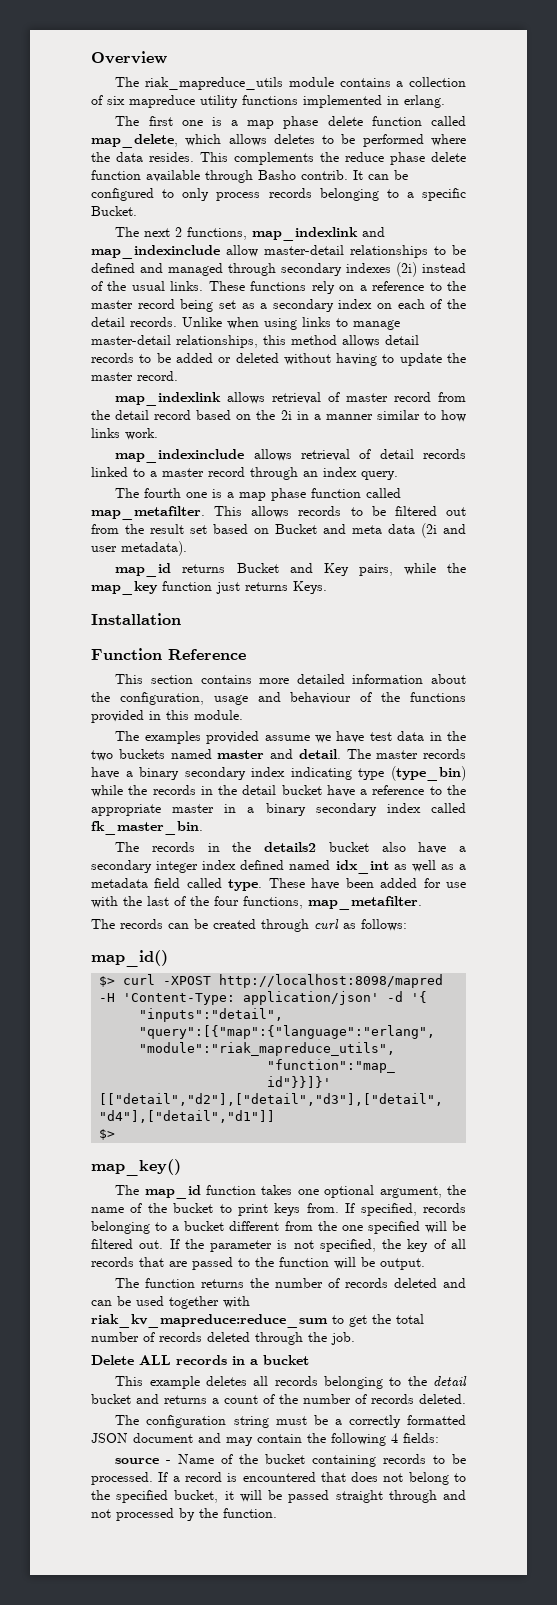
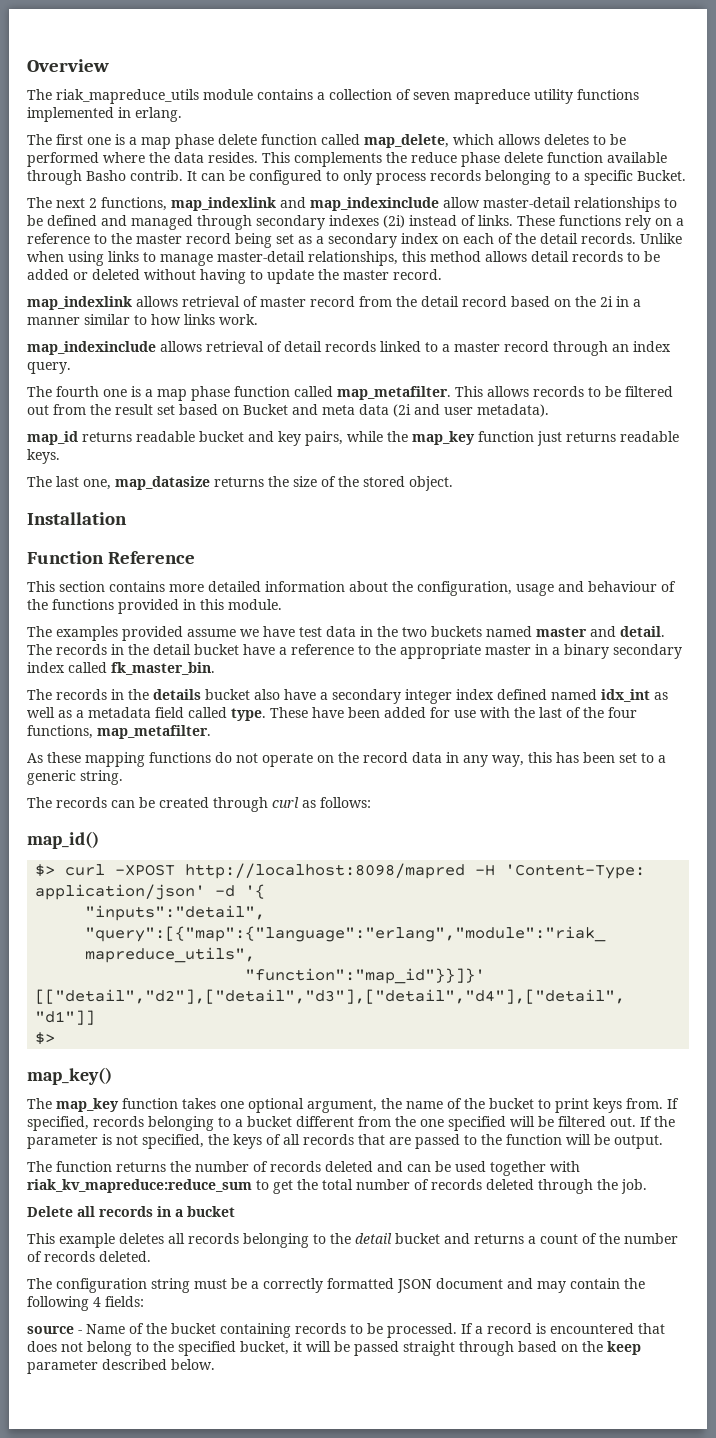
- The riak_mapreduce_utils module contains a collection of six mapreduce utility functions implemented in erlang.
+ The riak_mapreduce_utils module contains a collection of seven mapreduce utility functions implemented in erlang.
- The next 2 functions, map_indexlink and map_indexinclude allow master-detail relationships to be defined and managed through secondary indexes (2i) instead of the usual links.
+ The next 2 functions, map_indexlink and map_indexinclude allow master-detail relationships to be defined and managed through secondary indexes (2i) instead of links.
- map_id returns Bucket and Key pairs, while the map_key function just returns Keys.
+ map_id returns readable bucket and key pairs, while the map_key function just returns readable keys.
+ The last one, map_datasize returns the size of the stored object.
- The master records have a binary secondary index indicating type (type_bin) while the records in the detail bucket have a reference to the appropriate master in a binary secondary index called fk_master_bin.
+ The records in the detail bucket have a reference to the appropriate master in a binary secondary index called fk_master_bin.
- The records in the details2 bucket also have a secondary integer index defined named idx_int as well as a metadata field called type.
+ The records in the details bucket also have a secondary integer index defined named idx_int as well as a metadata field called type.
+ As these mapping functions do not operate on the record data in any way, this has been set to a generic string.
- The map_id function takes one optional argument, the name of the bucket to print keys from.
+ The map_key function takes one optional argument, the name of the bucket to print keys from.
- If the parameter is not specified, the key of all records that are passed to the function will be output.
+ If the parameter is not specified, the keys of all records that are passed to the function will be output.
- Delete ALL records in a bucket
+ Delete all records in a bucket
- If a record is encountered that does not belong to the specified bucket, it will be passed straight through and not processed by the function.
+ If a record is encountered that does not belong to the specified bucket, it will be passed straight through based on the keep parameter described below.

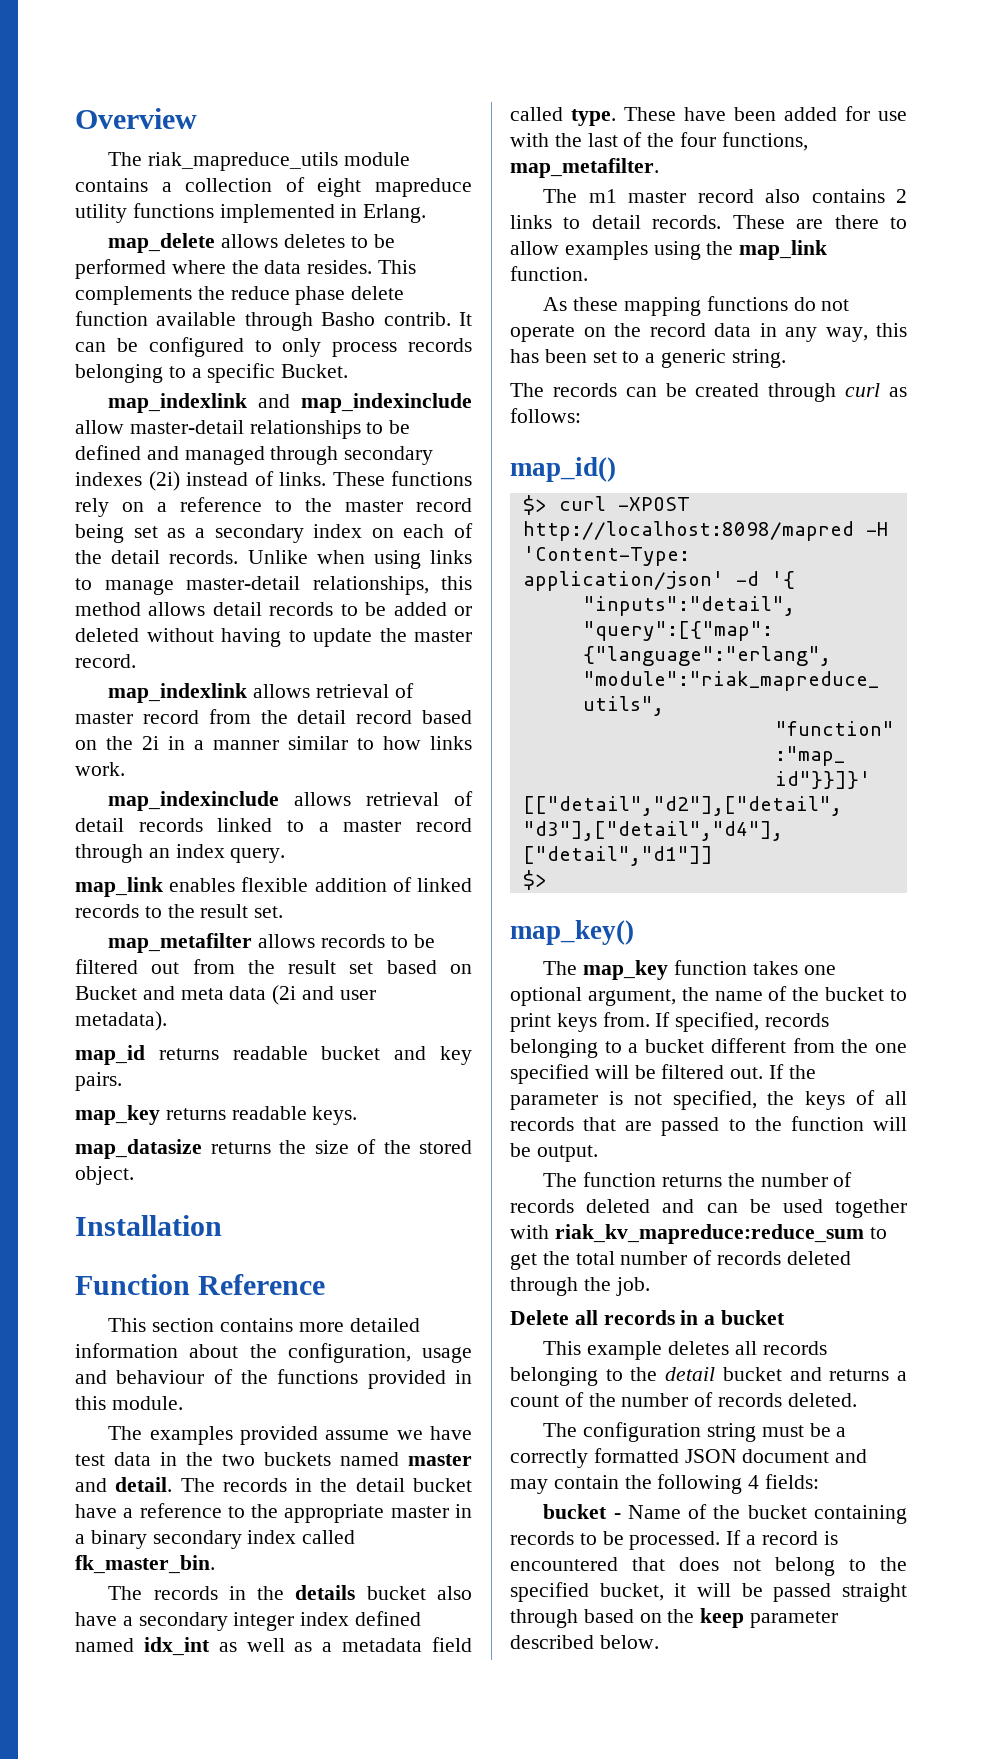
- The riak_mapreduce_utils module contains a collection of seven mapreduce utility functions implemented in erlang.
- The first one is a map phase delete function called map_delete, which allows deletes to be performed where the data resides.
+ The riak_mapreduce_utils module contains a collection of eight mapreduce utility functions implemented in Erlang.
+ map_delete allows deletes to be performed where the data resides.
- The next 2 functions, map_indexlink and map_indexinclude allow master-detail relationships to be defined and managed through secondary indexes (2i) instead of links.
+ map_indexlink and map_indexinclude allow master-detail relationships to be defined and managed through secondary indexes (2i) instead of links.
- The fourth one is a map phase function called map_metafilter. This allows records to be filtered out from the result set based on Bucket and meta data (2i and user metadata).
+ map_link enables flexible addition of linked records to the result set.
+ map_metafilter allows records to be filtered out from the result set based on Bucket and meta data (2i and user metadata).
- map_id returns readable bucket and key pairs, while the map_key function just returns readable keys.
+ map_id returns readable bucket and key pairs.
+ map_key returns readable keys.
- The last one, map_datasize returns the size of the stored object.
+ map_datasize returns the size of the stored object.
+ The m1 master record also contains 2 links to detail records. These are there to allow examples using the map_link function.
- source - Name of the bucket containing records to be processed.
+ bucket - Name of the bucket containing records to be processed.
• • • • • • •
Problem:
Only the lines from the one that contains "map_key returns readable keys." to the end of the data should be output, exactly as they appear.

Exercise result:
+ map_key returns readable keys.
- The last one, map_datasize returns the size of the stored object.
+ map_datasize returns the size of the stored object.
+ The m1 master record also contains 2 links to detail records. These are there to allow examples using the map_link function.
- source - Name of the bucket containing records to be processed.
+ bucket - Name of the bucket containing records to be processed.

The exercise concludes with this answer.